● **Assignment**
Your answer should be one number, the count of lines in the records that carry the string "Marquardt".
== Given data
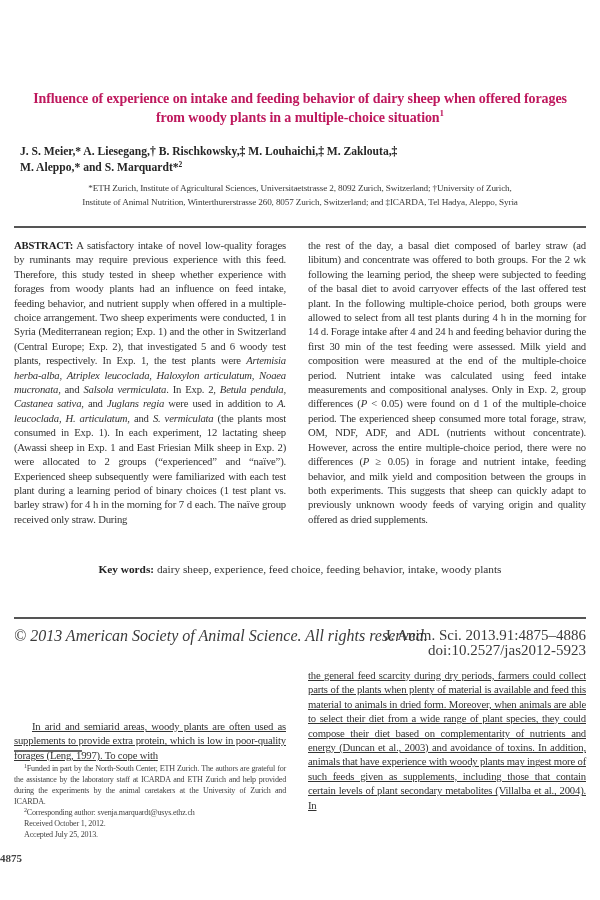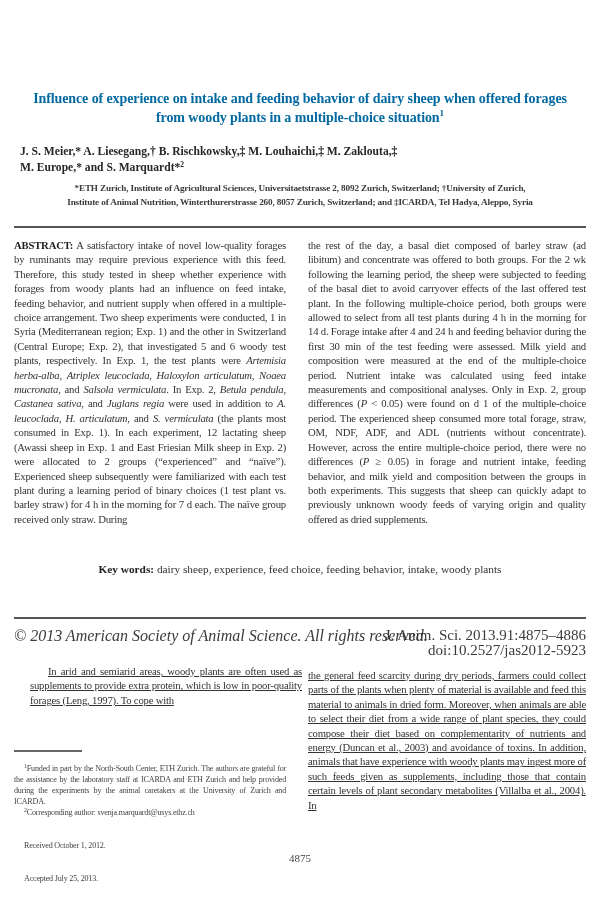--- a/index.html
+++ b/index.html
@@ -12,7 +12,7 @@
     .title {
       position: absolute; left: 20px; top: 89px; width: 560px;
       text-align: center; font-weight: bold; font-size: 14px; line-height: 19px;
-      color: #0369a1; letter-spacing: -0.1px;
+      color: #be185d; letter-spacing: -0.1px;
     }
     .title sup { font-size: 9px; line-height: 0; vertical-align: 6px; }
     .authors {

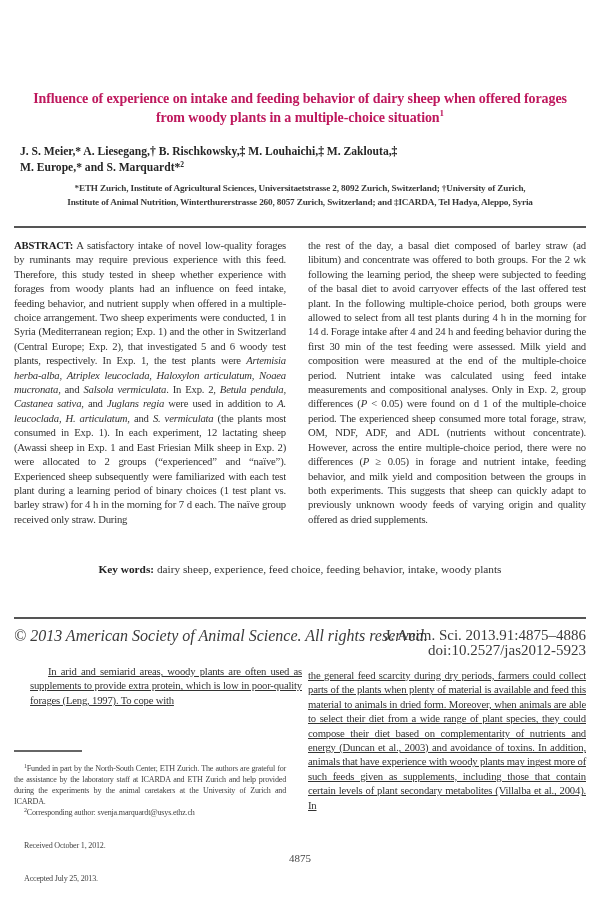--- a/index.html
+++ b/index.html
@@ -84,7 +84,7 @@
 
   <div class="authors">
     <div>J. S. Meier,* A. Liesegang,† B. Rischkowsky,‡ M. Louhaichi,‡ M. Zaklouta,‡</div>
-    <div><span>M. Europe,* and S. Marquardt*</span><sup>2</sup></div>
+    <div><span>M. Aleppo,* and S. Marquardt*</span><sup>2</sup></div>
   </div>
 
   <div class="affil">

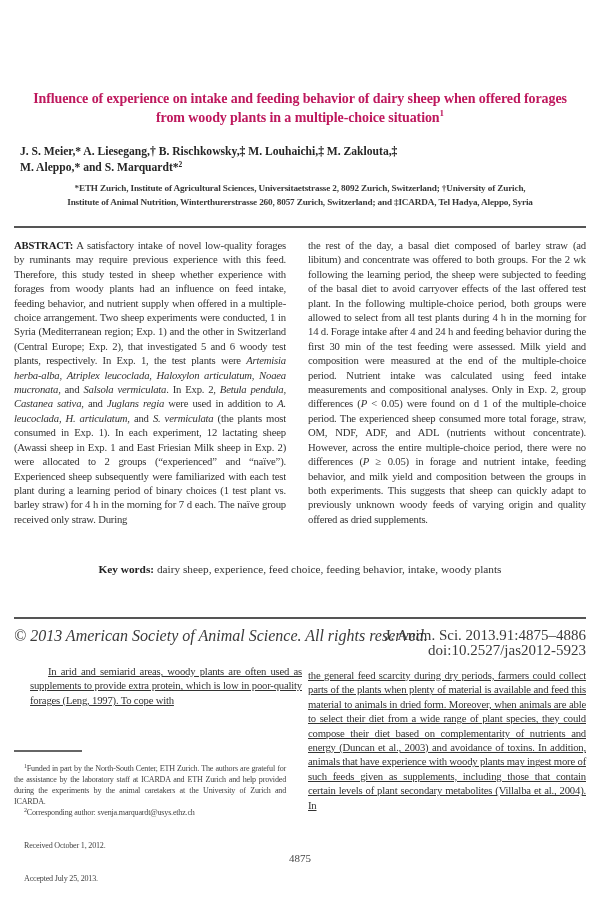--- a/index.html
+++ b/index.html
@@ -25,7 +25,6 @@
       position: absolute; left: 8px; top: 181px; width: 584px;
       text-align: center; font-size: 9.2px; line-height: 14px; color: #3a3a3a;
       letter-spacing: -0.15px;
-      font-weight: bold;
     }
     .rule { position: absolute; height: 2px; background: #555; }
     .rule-top { left: 14px; top: 226px; width: 572px; }

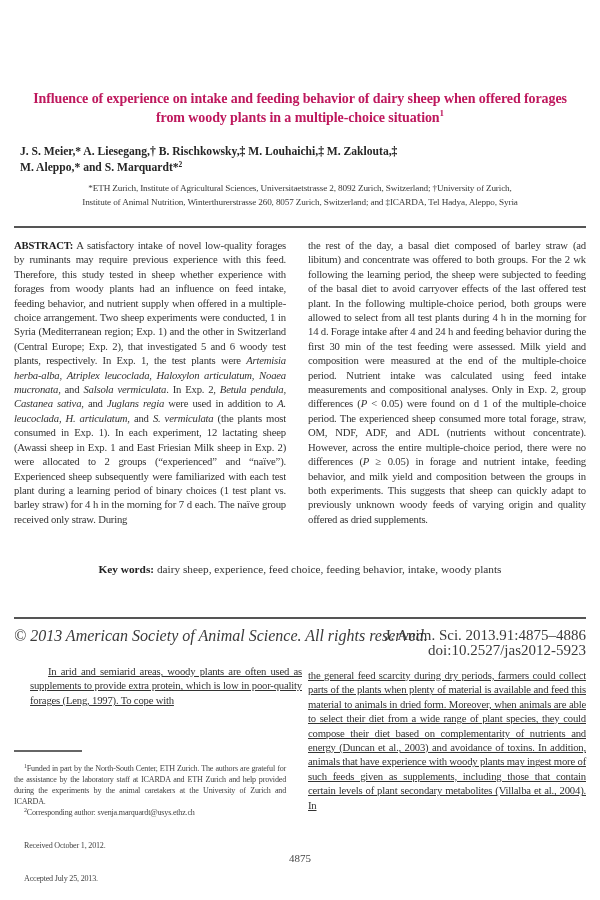--- a/index.html
+++ b/index.html
@@ -55,7 +55,7 @@
       position: absolute; left: 14px; top: 673px; width: 272px; text-align: center;
       font-weight: bold; font-size: 10.6px; line-height: 14px; color: #222;
     }
-    .intro-left { left: 14px; top: 664px; width: 272px; margin-left: 16px; }
+    .intro-left { left: 14px; top: 719px; width: 272px; }
     .intro-left .indent { text-indent: 18px; margin: 0; }
     .intro-right { left: 308px; top: 668px; width: 278px; }
     .col p { margin: 0; text-decoration: underline; }

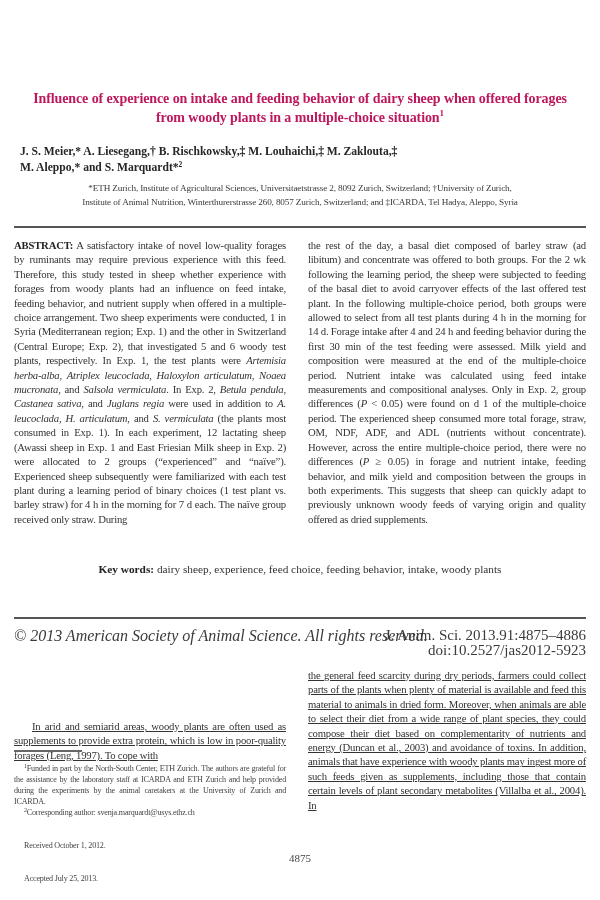--- a/index.html
+++ b/index.html
@@ -65,7 +65,7 @@
       letter-spacing: -0.2px;
     }
     .footnotes p { margin: 0; text-indent: 10px; }
-    .footnotes p.noind { text-indent: 10px; margin-top: 22px; }
+    .footnotes p.noind { text-indent: 10px; }
     .footnotes sup { font-size: 6px; line-height: 0; vertical-align: 3px; }
     .page-number {
       position: absolute; left: 0; top: 852px; width: 600px; text-align: center;

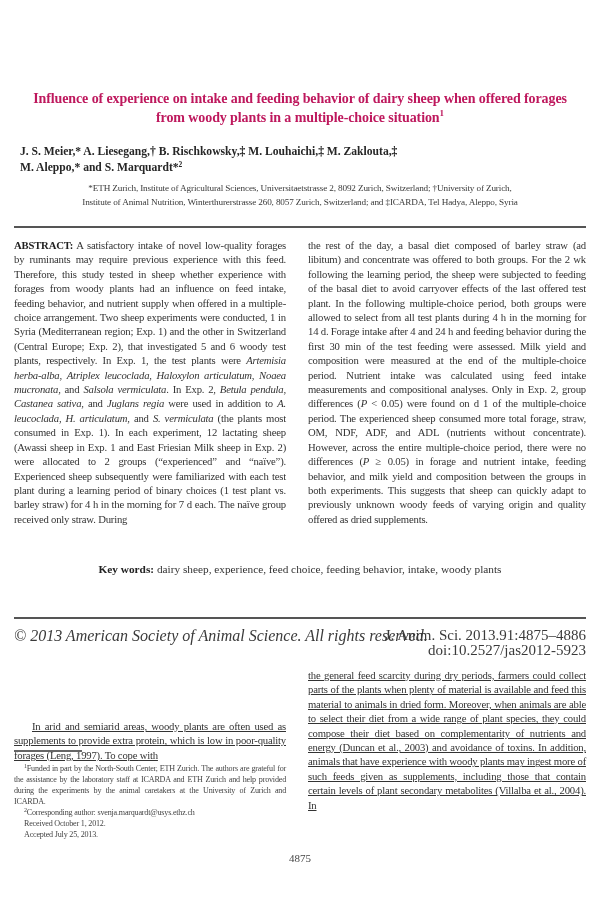--- a/index.html
+++ b/index.html
@@ -68,8 +68,8 @@
     .footnotes p.noind { text-indent: 10px; }
     .footnotes sup { font-size: 6px; line-height: 0; vertical-align: 3px; }
     .page-number {
-      position: absolute; left: 0; top: 852px; width: 600px; text-align: center;
-      font-size: 11px; color: #444;
+      position: absolute; left: 0; top: 852px; width: 600px; text-align: left;
+      font-size: 11px; color: #444; font-weight: bold;
     }
   </style>
 </head>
====
● **Answer to this problem**
2